While past data is useful, it doesn’t tell the whole story. Companies that are profitable, but have volatile earnings, can have many factors impacting its business. You should continue to research Jay Bharat Maruti to get a more holistic view of the stock by looking at:

  1. Future Outlook: What are well-informed industry analysts predicting for JAYBARMARU’s future growth? Take a look at our free research report of analyst consensus for JAYBARMARU’s outlook.

  2. Financial Health: Are JAYBARMARU’s operations financially sustainable? Balance sheets can be hard to analyze, which is why we’ve done it for you. Check out our financial health checks here.

  3. Other High-Performing Stocks: Are there other stocks that provide better prospects with proven track records? Explore our free list of these great stocks here.

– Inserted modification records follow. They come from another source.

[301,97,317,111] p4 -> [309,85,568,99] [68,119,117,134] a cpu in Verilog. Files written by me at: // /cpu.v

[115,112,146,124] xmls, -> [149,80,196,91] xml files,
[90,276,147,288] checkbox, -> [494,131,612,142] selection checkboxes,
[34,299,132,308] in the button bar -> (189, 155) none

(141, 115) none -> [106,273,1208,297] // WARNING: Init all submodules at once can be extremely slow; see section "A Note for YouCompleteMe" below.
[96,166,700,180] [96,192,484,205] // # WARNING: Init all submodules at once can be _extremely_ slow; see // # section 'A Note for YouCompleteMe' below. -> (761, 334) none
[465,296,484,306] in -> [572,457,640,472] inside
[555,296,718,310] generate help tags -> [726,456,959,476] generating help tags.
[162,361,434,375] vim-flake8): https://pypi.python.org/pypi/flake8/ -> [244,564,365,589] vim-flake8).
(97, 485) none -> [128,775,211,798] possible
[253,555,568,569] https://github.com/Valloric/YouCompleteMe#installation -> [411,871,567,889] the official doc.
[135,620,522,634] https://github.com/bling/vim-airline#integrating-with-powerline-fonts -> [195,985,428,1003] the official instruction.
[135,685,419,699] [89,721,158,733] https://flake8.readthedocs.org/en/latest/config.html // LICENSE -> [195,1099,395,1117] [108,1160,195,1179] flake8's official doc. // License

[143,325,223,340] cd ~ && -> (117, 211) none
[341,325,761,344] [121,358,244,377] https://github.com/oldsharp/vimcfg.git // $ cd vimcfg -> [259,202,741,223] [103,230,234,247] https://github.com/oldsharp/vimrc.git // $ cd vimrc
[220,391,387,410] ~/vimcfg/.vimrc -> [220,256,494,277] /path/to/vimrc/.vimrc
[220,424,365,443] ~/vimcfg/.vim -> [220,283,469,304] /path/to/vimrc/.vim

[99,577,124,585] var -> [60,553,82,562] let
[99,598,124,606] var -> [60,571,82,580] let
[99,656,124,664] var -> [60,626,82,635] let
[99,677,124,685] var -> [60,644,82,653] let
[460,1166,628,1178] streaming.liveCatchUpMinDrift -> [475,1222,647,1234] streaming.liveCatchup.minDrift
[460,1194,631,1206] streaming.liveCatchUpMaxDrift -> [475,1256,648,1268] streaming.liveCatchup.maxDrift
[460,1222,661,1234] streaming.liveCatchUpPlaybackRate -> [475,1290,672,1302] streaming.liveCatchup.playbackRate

NB: Figures in this article are calculated using data from the trailing twelve months from 31 March 2019. This may not be consistent with full year annual report figures.

We aim to bring you long-term focused research analysis driven by fundamental data. Note that our analysis may not factor in the latest price-sensitive company announcements or qualitative material.

If you spot an error that warrants correction, please contact the editor at editorial-team@simplywallst.com. This article by Simply Wall St is general in nature. It does not constitute a recommendation to buy or sell any stock, and does not take account of your objectives, or your financial situation. Simply Wall St has no position in the stocks mentioned. Thank you for reading.